A lettuce club is a student organization that holds events in which members compete to be the first to finish eating an entire head of lettuce. Originating at the Maine School of Science and Mathematics, the phenomenon of lettuce clubs spread after being mentioned in a viral Tumblr post.

== Instances ==

=== At colleges and universities ===
A lettuce club at the University of Maryland, College Park was founded in 2017 and held two competitions that year before ceasing activity. Because the lettuce club had not been officially recognized by the university, Stamp Student Union declined to host further club events, contributing to the group's decline.

A lettuce club was founded at the University of South Carolina in 2020 by a student in the school's Honors College, recruiting over 80 members in its first year of operation after gaining official recognition from the school, and holding one meeting per semester. The winner of the competition at a given meeting is named "Head of Lettuce" and charged with planning the next semester's meeting.

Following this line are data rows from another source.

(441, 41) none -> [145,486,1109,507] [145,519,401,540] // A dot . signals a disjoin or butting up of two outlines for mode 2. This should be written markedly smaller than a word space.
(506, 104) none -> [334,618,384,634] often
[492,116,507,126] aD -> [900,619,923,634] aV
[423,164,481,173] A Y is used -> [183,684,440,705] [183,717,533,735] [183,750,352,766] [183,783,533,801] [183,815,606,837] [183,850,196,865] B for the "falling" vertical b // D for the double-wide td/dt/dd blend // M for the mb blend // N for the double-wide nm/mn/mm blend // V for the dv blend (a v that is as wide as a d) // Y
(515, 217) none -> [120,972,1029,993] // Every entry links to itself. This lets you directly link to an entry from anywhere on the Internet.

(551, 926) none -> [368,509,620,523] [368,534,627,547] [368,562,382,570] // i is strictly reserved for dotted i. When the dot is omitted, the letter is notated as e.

Lettuce compete today with honor, glory, and most importantly a mild appetite for leafy vegetables. If we find ourselves growing weak, let the strength of the mighty iceberg carry us. Even if we do not win, we will be grateful for this little gem of a club and for those of us that will go on to compete in the future, we butter be prepared to toss salad once again.
— – The Lettuce Creed as delivered by Jack Walsh, president of the lettuce club at the University of Minnesota

A lettuce club at the University of Minnesota was holding two meetings per year as of 2021. For the club's fall 2021 competition, which was the subject of a documentary film by Barstool Sports, members were asked to bring their own lettuce; only iceberg lettuce was allowed, and only students with one semester remaining were allowed to participate.

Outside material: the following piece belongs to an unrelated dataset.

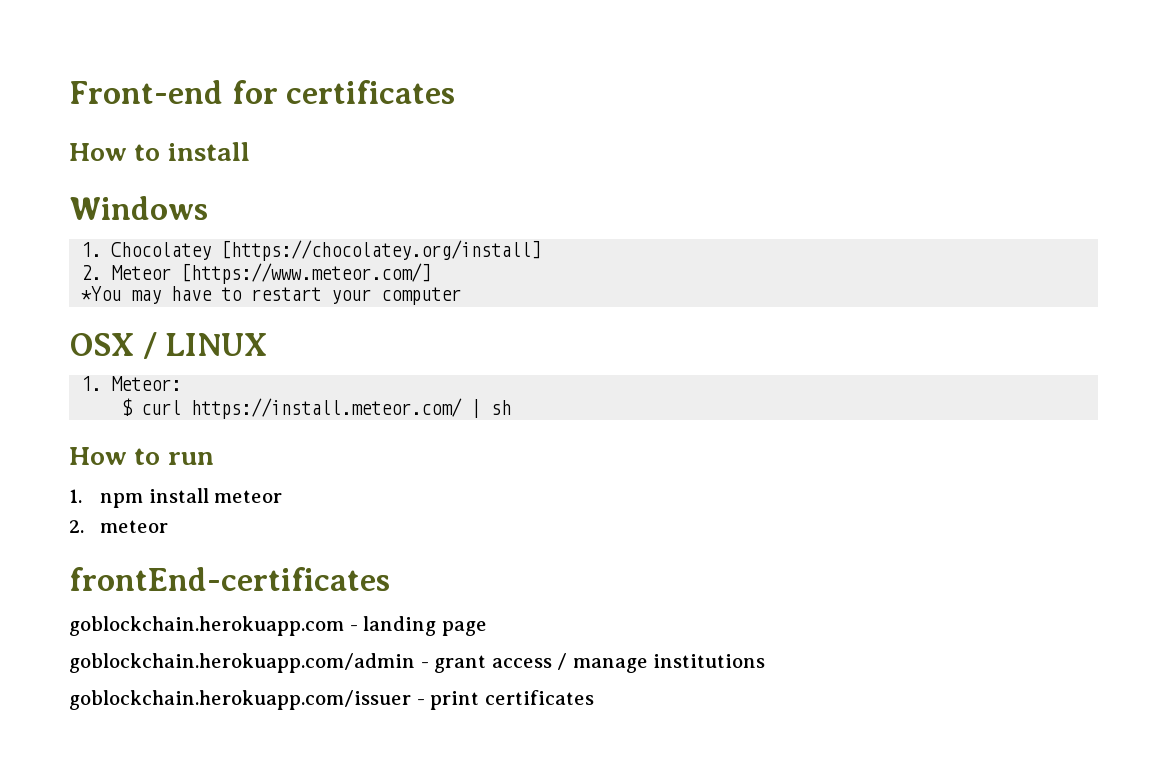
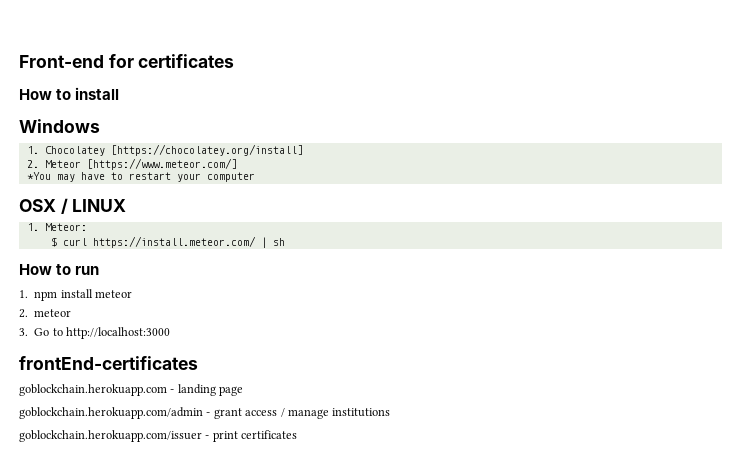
(169, 526) none -> [19,327,170,339] // 3. Go to http://localhost:3000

500g Iceberg is regulation. Do not bring a cabbage.
— – Arielle Lok, Founder of McGill University's Lettuce Club

A lettuce club was founded at McGill University in 2021, with the first meeting drawing more than 150 attendees. Competitors were required to bring their own head of iceberg lettuce weighing no less than 500 g. The 2021 winner finished his lettuce in three minutes and 45 seconds, and was placed in charge of planning the next meeting in his role as "Head of Lettuce". Subsequent meetings were successfully hosted in 2022, 2023, and 2024 with a modified ruleset (increasing from 500g to 600g), drawing more than 200 attendees each year. The 2022 winner finished his lettuce in a minute and 54 seconds. The 2023 winner finished his lettuce in 2 minutes and ~10 seconds. The 2024 winner finished his lettuce in 2 minutes and 58 seconds. The McGill Lettuce Club is still active.

=== At secondary schools ===
At the Maine School of Science and Mathematics, where the first lettuce club originated, the lettuce for competitions is purchased from Walmart; the first contestant to finish eating their head of lettuce is named "Head Lettuce" and awarded a championship belt.

A lettuce club was founded at Heritage High School in Frisco, Texas in 2017, inspired by a post one of the founders saw on Twitter about lettuce clubs elsewhere. As of 2018, the club held its annual competitions at the end of each school year. The winner of a competition became the club's new president. At the 2018 competition, music from the 1980s including "Eye of the Tiger" was played during the competition.

The Monte Vista High School lettuce club has historically had the slowest lettuce eating champions, and yet it still boasts great participation in the club yearly.